**Materials provided:**

----------------------------------------

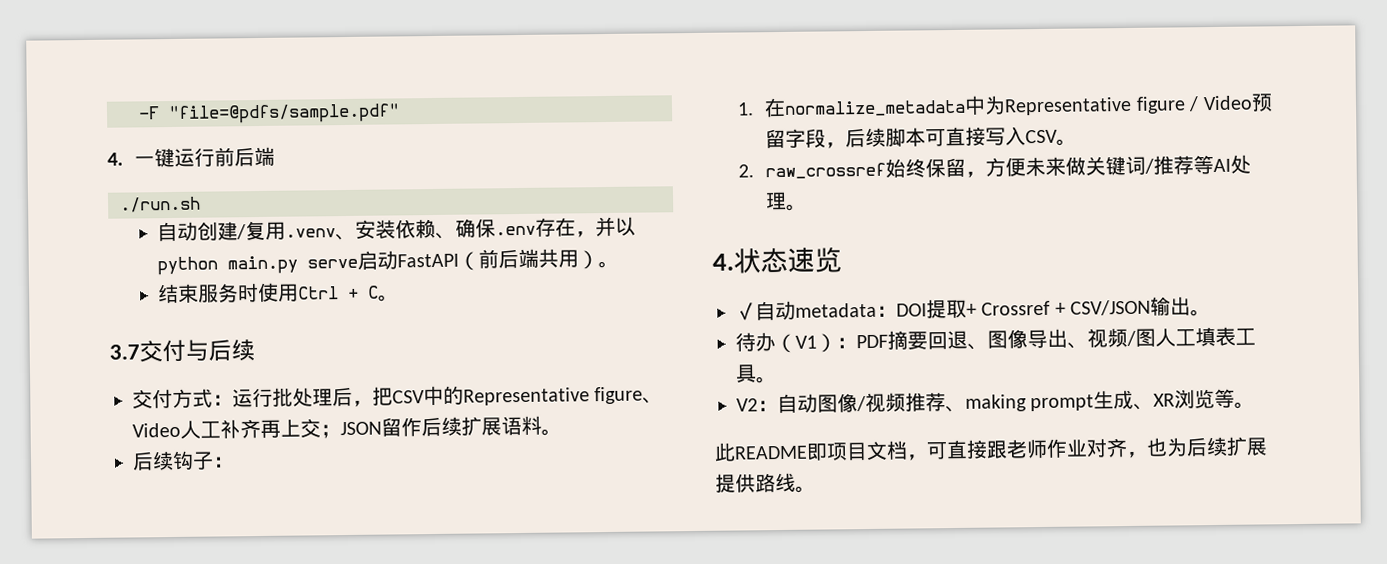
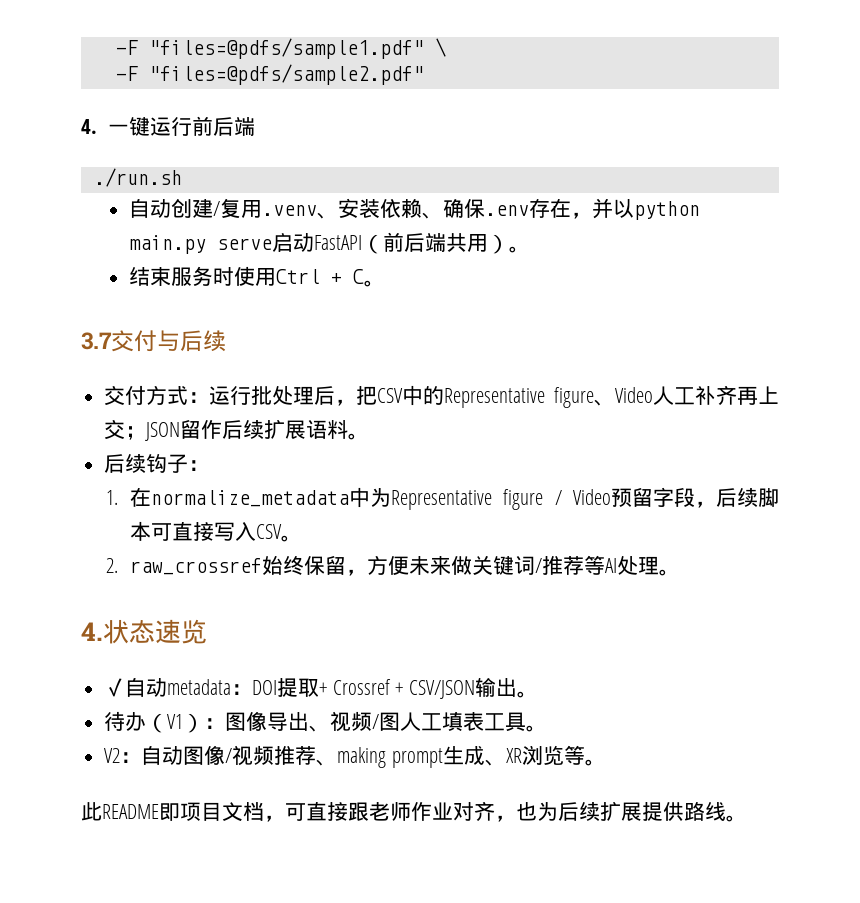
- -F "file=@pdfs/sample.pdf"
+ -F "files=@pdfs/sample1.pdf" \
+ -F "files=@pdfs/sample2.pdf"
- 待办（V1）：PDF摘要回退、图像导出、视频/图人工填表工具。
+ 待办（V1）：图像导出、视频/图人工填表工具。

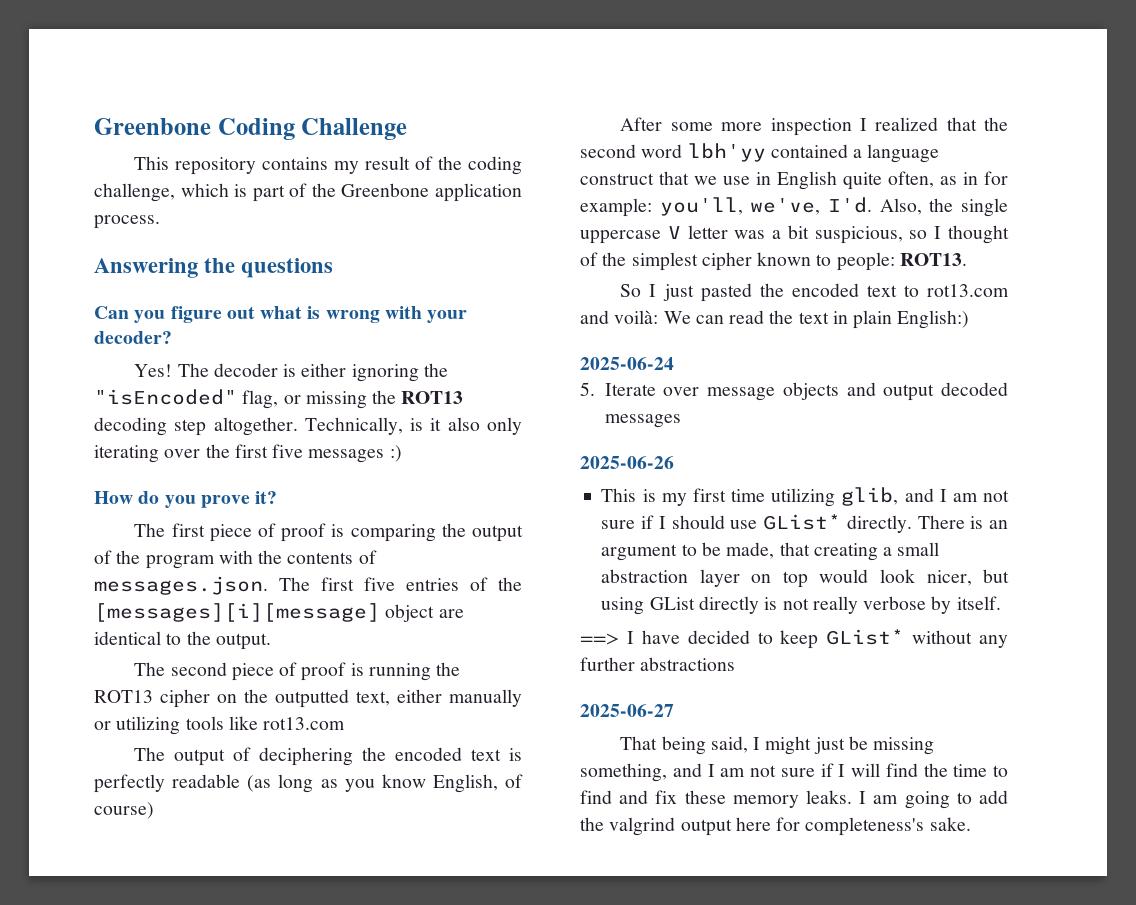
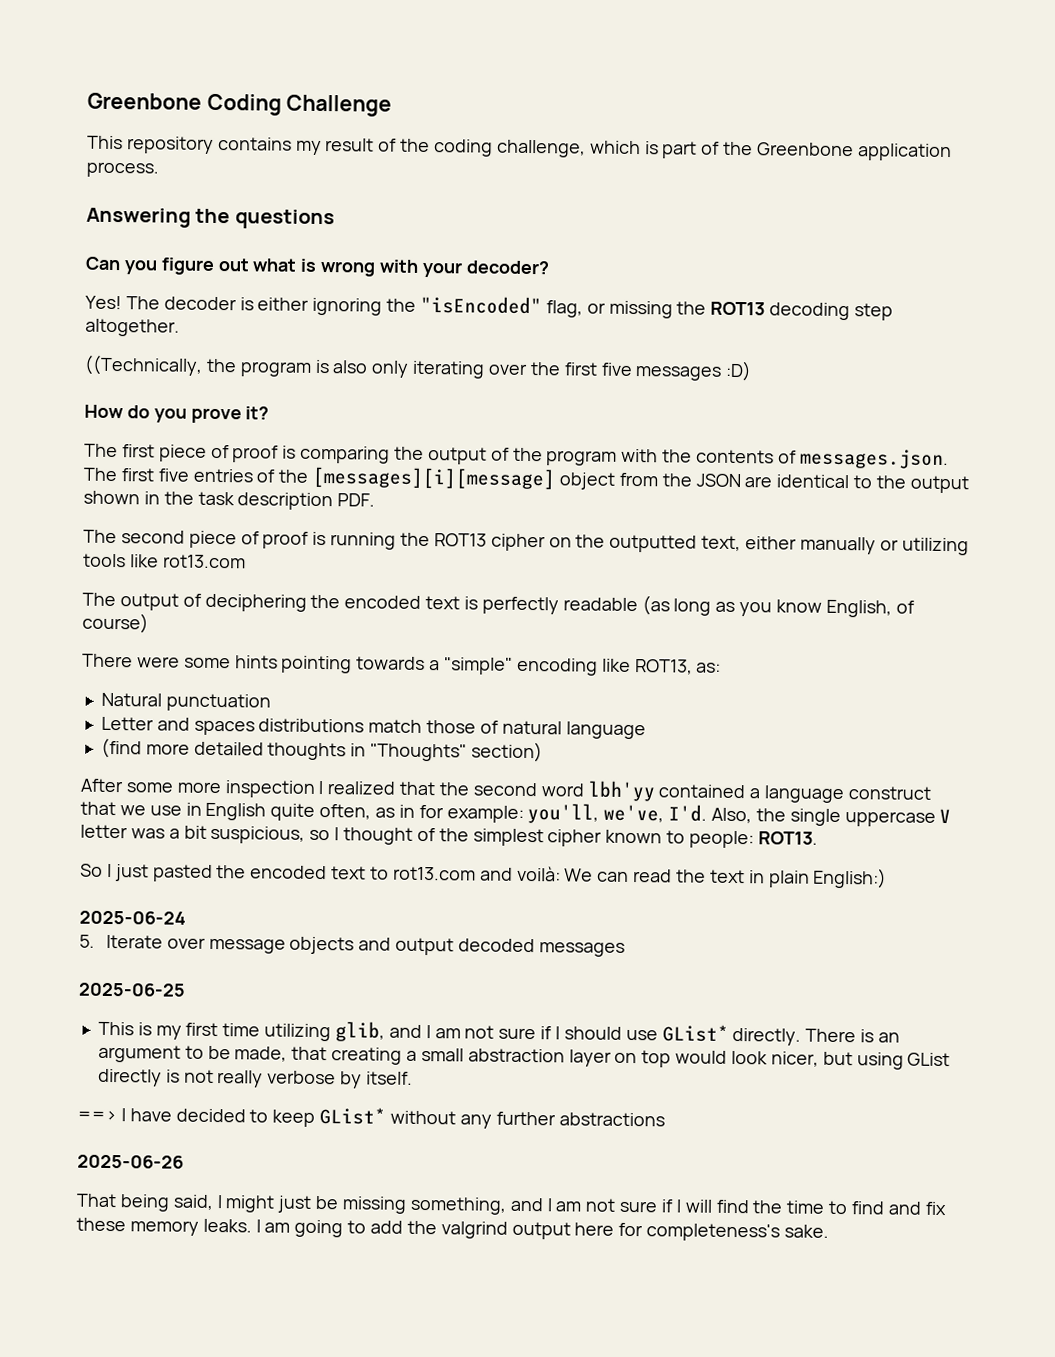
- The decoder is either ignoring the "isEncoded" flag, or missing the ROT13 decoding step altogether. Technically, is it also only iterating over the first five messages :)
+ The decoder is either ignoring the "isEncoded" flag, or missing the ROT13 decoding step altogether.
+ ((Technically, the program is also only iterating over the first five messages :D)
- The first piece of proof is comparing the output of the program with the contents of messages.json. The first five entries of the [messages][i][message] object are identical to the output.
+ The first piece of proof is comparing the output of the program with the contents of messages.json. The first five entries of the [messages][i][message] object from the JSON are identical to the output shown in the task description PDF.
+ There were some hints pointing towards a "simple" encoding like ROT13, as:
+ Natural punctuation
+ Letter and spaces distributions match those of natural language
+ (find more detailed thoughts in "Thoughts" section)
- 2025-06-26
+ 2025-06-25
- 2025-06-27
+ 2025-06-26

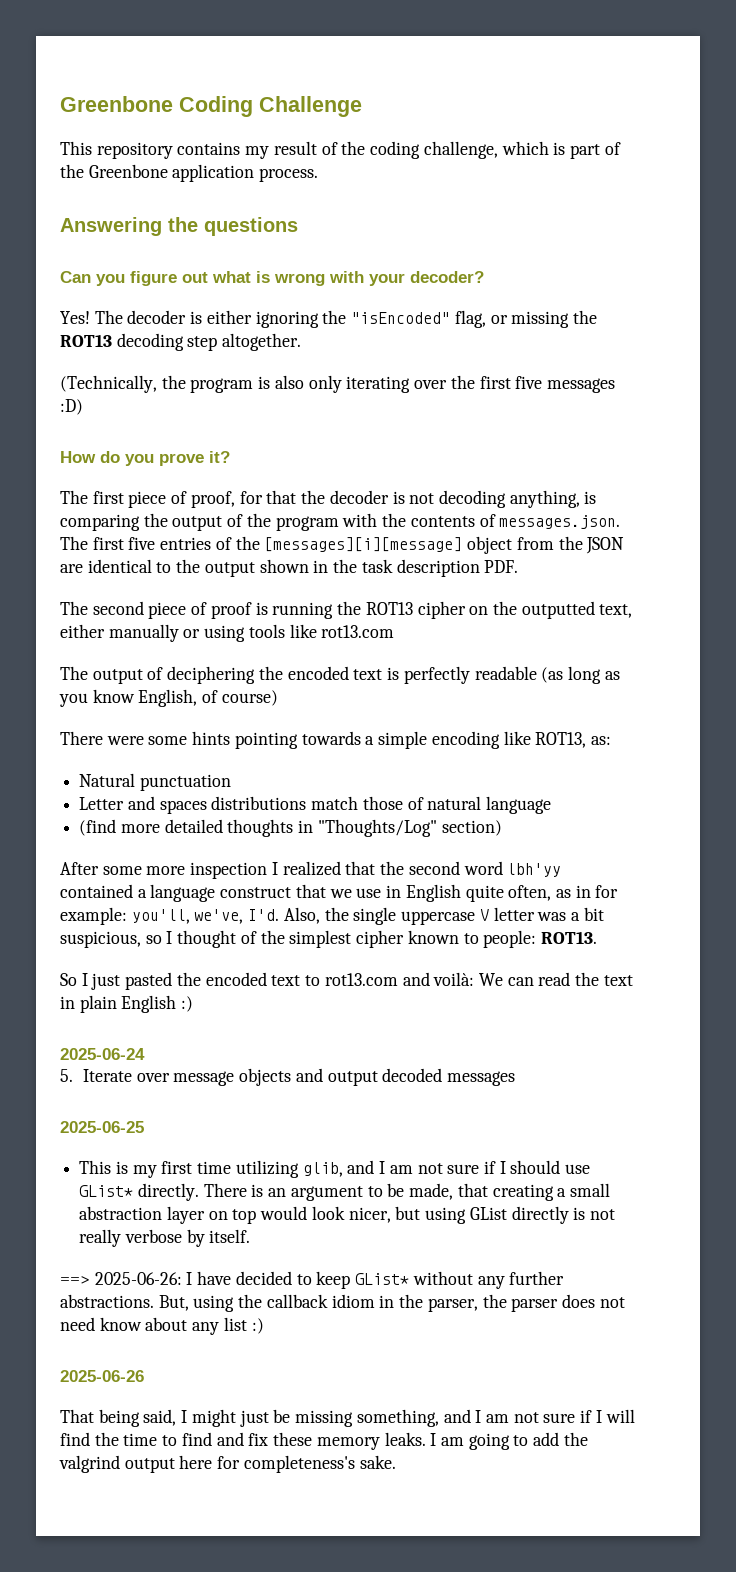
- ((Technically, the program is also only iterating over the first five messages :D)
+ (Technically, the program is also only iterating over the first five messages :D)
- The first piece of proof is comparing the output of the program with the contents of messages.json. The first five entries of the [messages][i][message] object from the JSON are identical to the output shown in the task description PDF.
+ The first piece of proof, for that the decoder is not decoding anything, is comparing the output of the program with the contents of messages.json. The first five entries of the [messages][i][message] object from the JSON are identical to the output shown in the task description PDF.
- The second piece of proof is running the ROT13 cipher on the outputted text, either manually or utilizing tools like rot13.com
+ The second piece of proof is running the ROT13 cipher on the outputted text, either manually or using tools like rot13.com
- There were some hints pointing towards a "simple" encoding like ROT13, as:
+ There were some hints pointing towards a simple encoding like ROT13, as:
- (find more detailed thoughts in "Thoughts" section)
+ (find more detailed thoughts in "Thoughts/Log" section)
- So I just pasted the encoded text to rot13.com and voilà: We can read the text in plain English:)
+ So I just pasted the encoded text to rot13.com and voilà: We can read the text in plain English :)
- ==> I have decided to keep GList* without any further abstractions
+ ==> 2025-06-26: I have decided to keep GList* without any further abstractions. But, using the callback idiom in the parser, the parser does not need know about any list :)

----------------------------------------

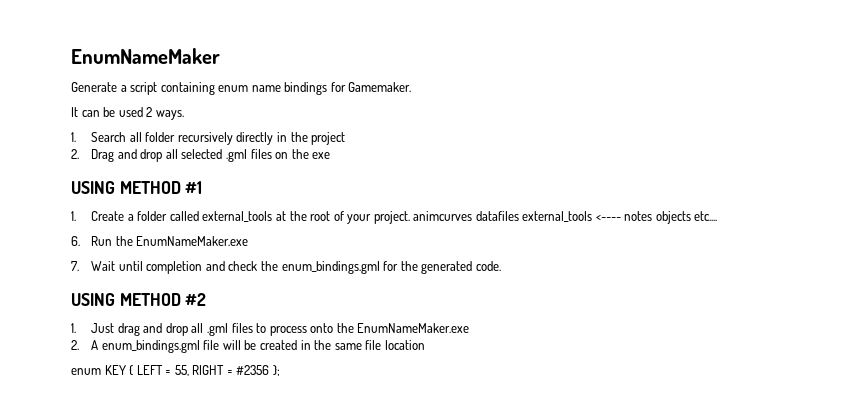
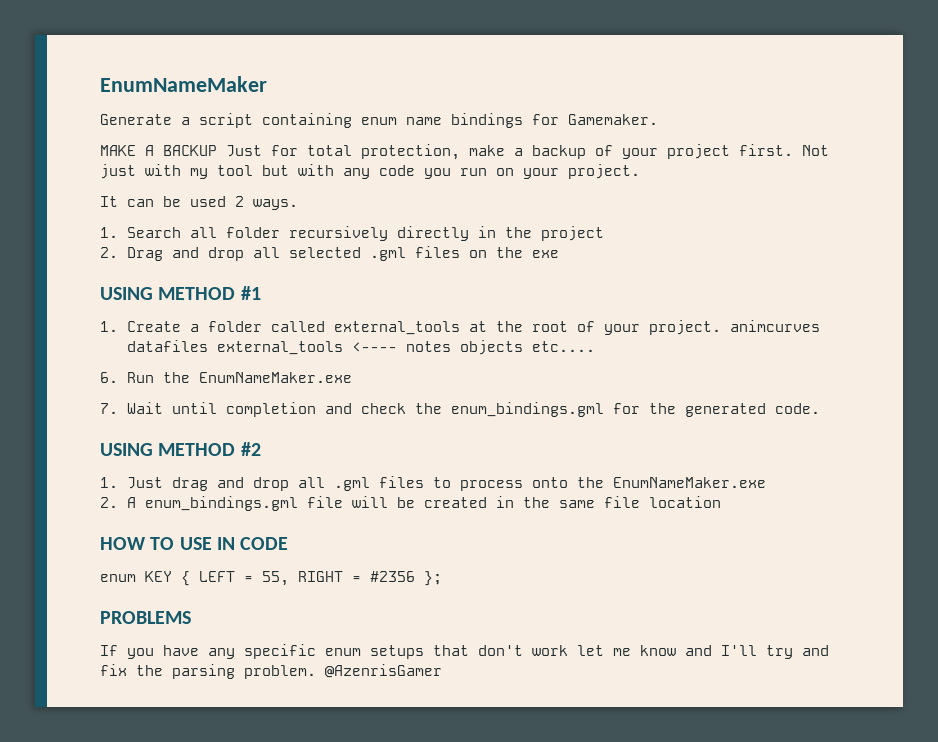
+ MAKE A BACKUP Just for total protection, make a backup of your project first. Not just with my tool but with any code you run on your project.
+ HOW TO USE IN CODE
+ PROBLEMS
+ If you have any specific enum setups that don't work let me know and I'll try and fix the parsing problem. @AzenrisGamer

----------------------------------------

**Exercise details:** From the entries above, print the lines beginning at the one with "- So I just" and stopping after the one with "any list :)", exactly as written and with nothing else.

**Task response:**
- So I just pasted the encoded text to rot13.com and voilà: We can read the text in plain English:)
+ So I just pasted the encoded text to rot13.com and voilà: We can read the text in plain English :)
- ==> I have decided to keep GList* without any further abstractions
+ ==> 2025-06-26: I have decided to keep GList* without any further abstractions. But, using the callback idiom in the parser, the parser does not need know about any list :)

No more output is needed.